Worcester Warriors: Dean Ryan says his team are treated unfairly
- Published
Worcester coach Dean Ryan claims his team are paying the price for past offences after being clobbered for penalties in their first two matches.
Ryan has consulted the independent referees assessors after Saturday's late home defeat by London Irish and the opening day loss at Leicester.
And both assessors reported back that Worcester had been harshly treated.
"To have that disparity from someone who isn't involved emotionally means we are carrying baggage," said Ryan.
"It's not me having a go. The beauty of an independent audit is that you get somebody else saying it."
Worcester's poor track record for conceding penalties extends further than just this season, with Ryan's predecessor Richard Hill even inviting in a top referee last term to help point out to his erring players where they were going wrong.
But, frustrated by successive defeats to launch his career at Sixways, Ryan is insistent that Worcester's past reputation is now going before them.
"I'm not carrying the baggage of what Warriors were in the past," he told BBC Hereford & Worcester. "I'm not going to sit here and quietly let the big guns come to town and get this and get that.
"The fact that we did not go on and win quite comfortably against London Irish is a frustration.
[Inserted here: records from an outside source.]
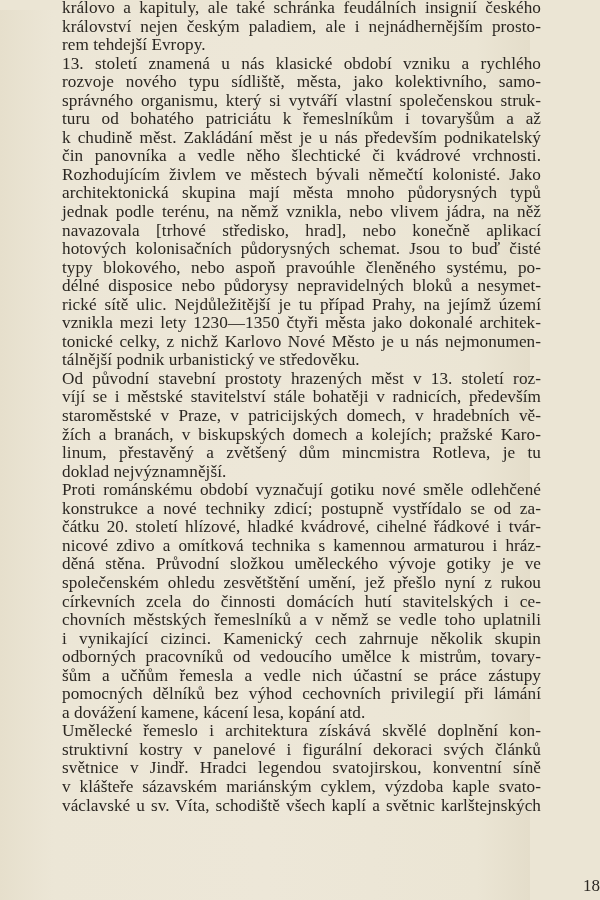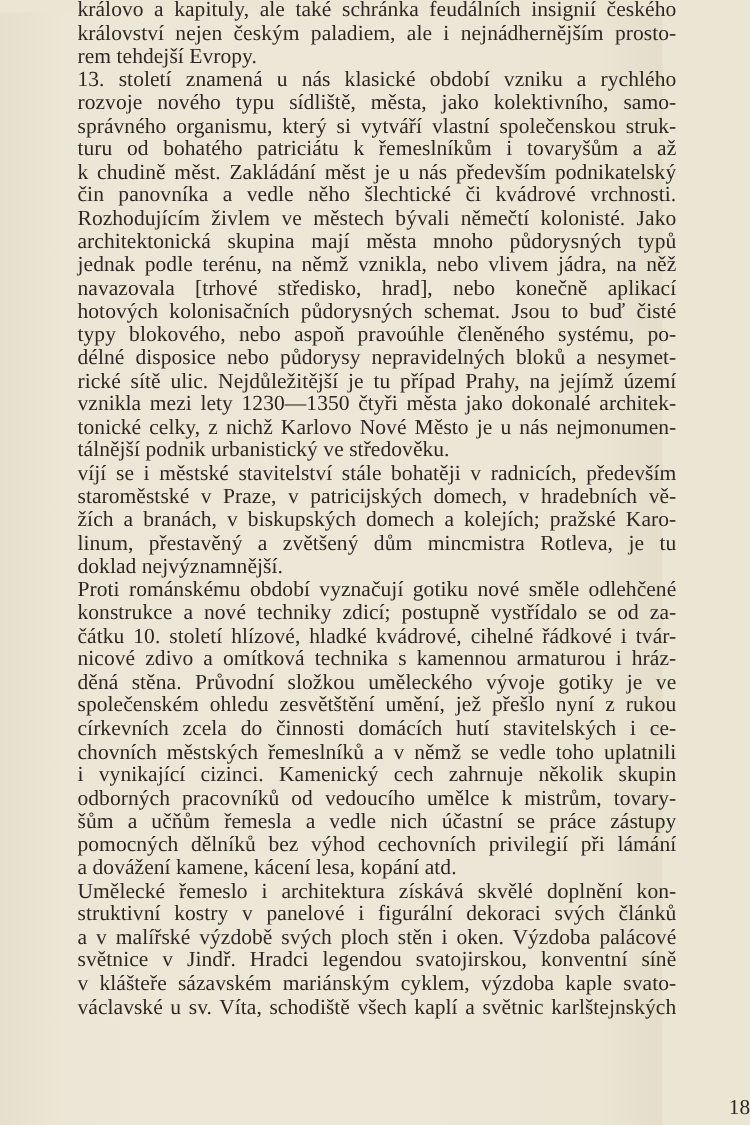--- a/index.html
+++ b/index.html
@@ -77,6 +77,7 @@
       <span class="line">vznikla mezi lety 1230—1350 čtyři města jako dokonalé architek-</span>
       <span class="line">tonické celky, z nichž Karlovo Nové Město je u nás nejmonumen-</span>
       <span class="line last">tálnější podnik urbanistický ve středověku.</span>
+      <span class="line">Od původní stavební prostoty hrazených měst v 13. století roz-</span>
       <span class="line">víjí se i městské stavitelství stále bohatěji v radnicích, především</span>
       <span class="line">staroměstské v Praze, v patricijských domech, v hradebních vě-</span>
       <span class="line">žích a branách, v biskupských domech a kolejích; pražské Karo-</span>

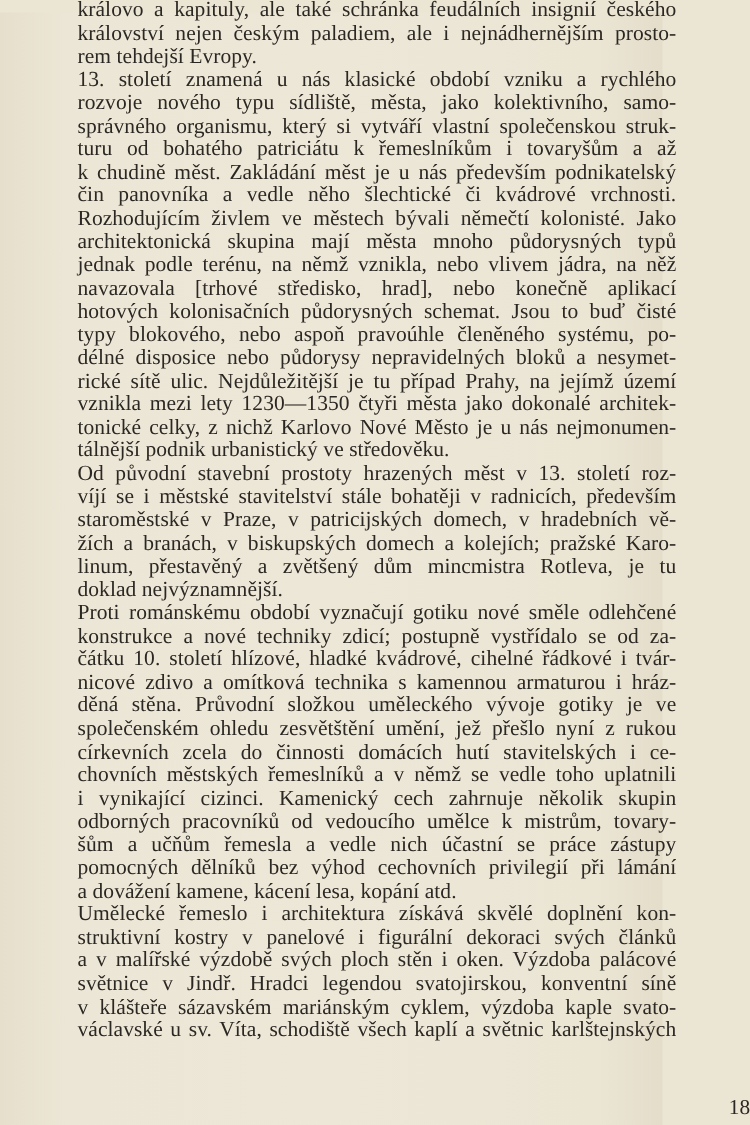--- a/index.html
+++ b/index.html
@@ -85,7 +85,7 @@
       <span class="line last">doklad nejvýznamnější.</span>
       <span class="line">Proti románskému období vyznačují gotiku nové směle odlehčené</span>
       <span class="line">konstrukce a nové techniky zdicí; postupně vystřídalo se od za-</span>
-      <span class="line">čátku 10. století hlízové, hladké kvádrové, cihelné řádkové i tvár-</span>
+      <span class="line">čátku 20. století hlízové, hladké kvádrové, cihelné řádkové i tvár-</span>
       <span class="line">nicové zdivo a omítková technika s kamennou armaturou i hráz-</span>
       <span class="line">děná stěna. Průvodní složkou uměleckého vývoje gotiky je ve</span>
       <span class="line">společenském ohledu zesvětštění umění, jež přešlo nyní z rukou</span>

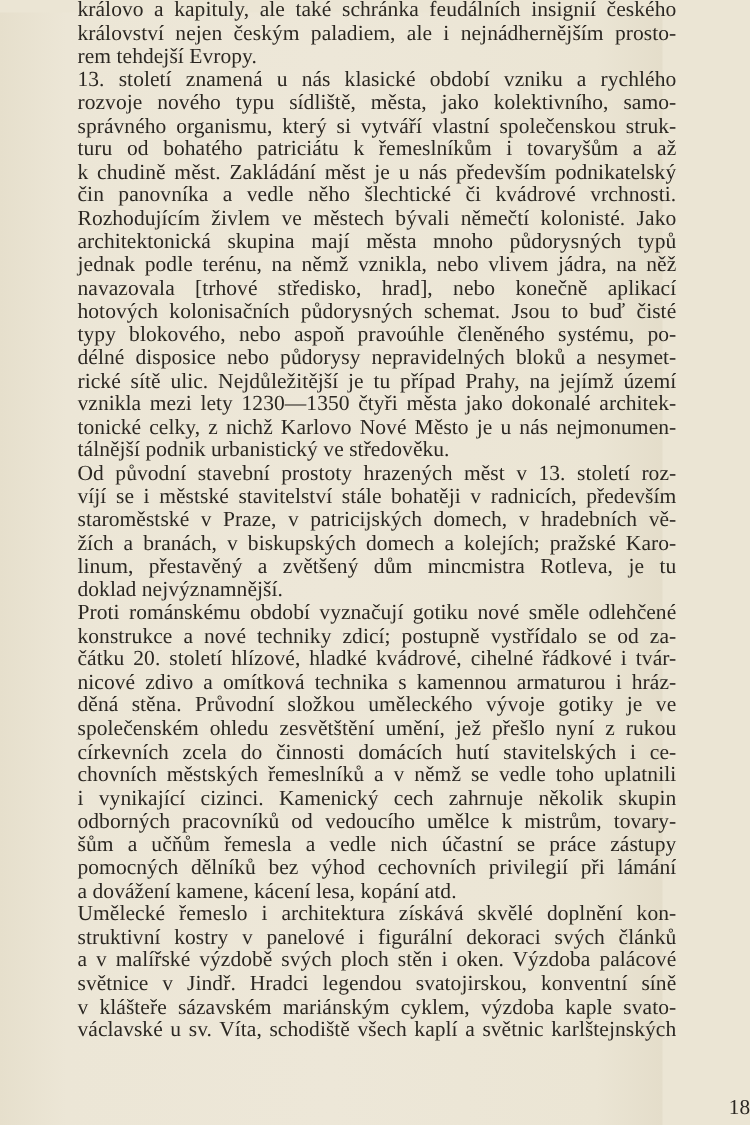--- a/index.html
+++ b/index.html
@@ -98,7 +98,6 @@
       <span class="line last">a dovážení kamene, kácení lesa, kopání atd.</span>
       <span class="line">Umělecké řemeslo i architektura získává skvělé doplnění kon-</span>
       <span class="line">struktivní kostry v panelové i figurální dekoraci svých článků</span>
-      <span class="line">a v malířské výzdobě svých ploch stěn i oken. Výzdoba palácové</span>
       <span class="line">světnice v Jindř. Hradci legendou svatojirskou, konventní síně</span>
       <span class="line">v klášteře sázavském mariánským cyklem, výzdoba kaple svato-</span>
       <span class="line">václavské u sv. Víta, schodiště všech kaplí a světnic karlštejnských</span>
And there is frustration that we can't maintain pressure on sides at key moments.
"But what frustrates us most is the penalties. There is an independent audit system to look at decisions.
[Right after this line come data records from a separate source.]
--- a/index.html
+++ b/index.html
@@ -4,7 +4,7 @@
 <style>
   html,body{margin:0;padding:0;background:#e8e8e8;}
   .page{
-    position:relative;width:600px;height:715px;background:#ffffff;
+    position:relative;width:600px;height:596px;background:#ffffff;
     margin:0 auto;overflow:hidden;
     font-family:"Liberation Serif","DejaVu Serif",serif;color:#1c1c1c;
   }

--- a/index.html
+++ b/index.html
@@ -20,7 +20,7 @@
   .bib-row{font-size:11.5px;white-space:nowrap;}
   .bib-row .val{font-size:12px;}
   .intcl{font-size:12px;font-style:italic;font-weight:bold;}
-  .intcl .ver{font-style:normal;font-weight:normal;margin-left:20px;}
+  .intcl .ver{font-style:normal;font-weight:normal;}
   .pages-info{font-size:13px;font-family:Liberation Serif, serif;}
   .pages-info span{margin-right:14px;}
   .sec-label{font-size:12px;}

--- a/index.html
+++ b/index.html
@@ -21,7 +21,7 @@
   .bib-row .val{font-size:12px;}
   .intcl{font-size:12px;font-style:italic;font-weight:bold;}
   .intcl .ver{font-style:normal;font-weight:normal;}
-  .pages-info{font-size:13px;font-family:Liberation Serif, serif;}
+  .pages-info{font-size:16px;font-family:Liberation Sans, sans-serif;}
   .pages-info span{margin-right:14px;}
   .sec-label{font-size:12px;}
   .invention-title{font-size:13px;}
"We felt we were harshly done by in a half-hour window at Leicester. That audit proved that.
"There were seven penalties that didn't warrant penalising, against two from Leicester.
"Then at the weekend, we had a count of nine-two against us, and two of those omissions would have been yellow cards.
"The last penalty incident which cost us victory isn't defendable in law but is defendable in seven other instances of the same offence not being penalised.
"If we give away daft penalties, that serves us right. But the laws of the game say that it's an even playing field.
"We also deserve to start with a clean sheet in every single game. And, in these two games, we haven't had that."
A Rugby Football Union spokesperson said: "The RFU has every confidence in the integrity and ability of its referees. Every game is officiated on its merits."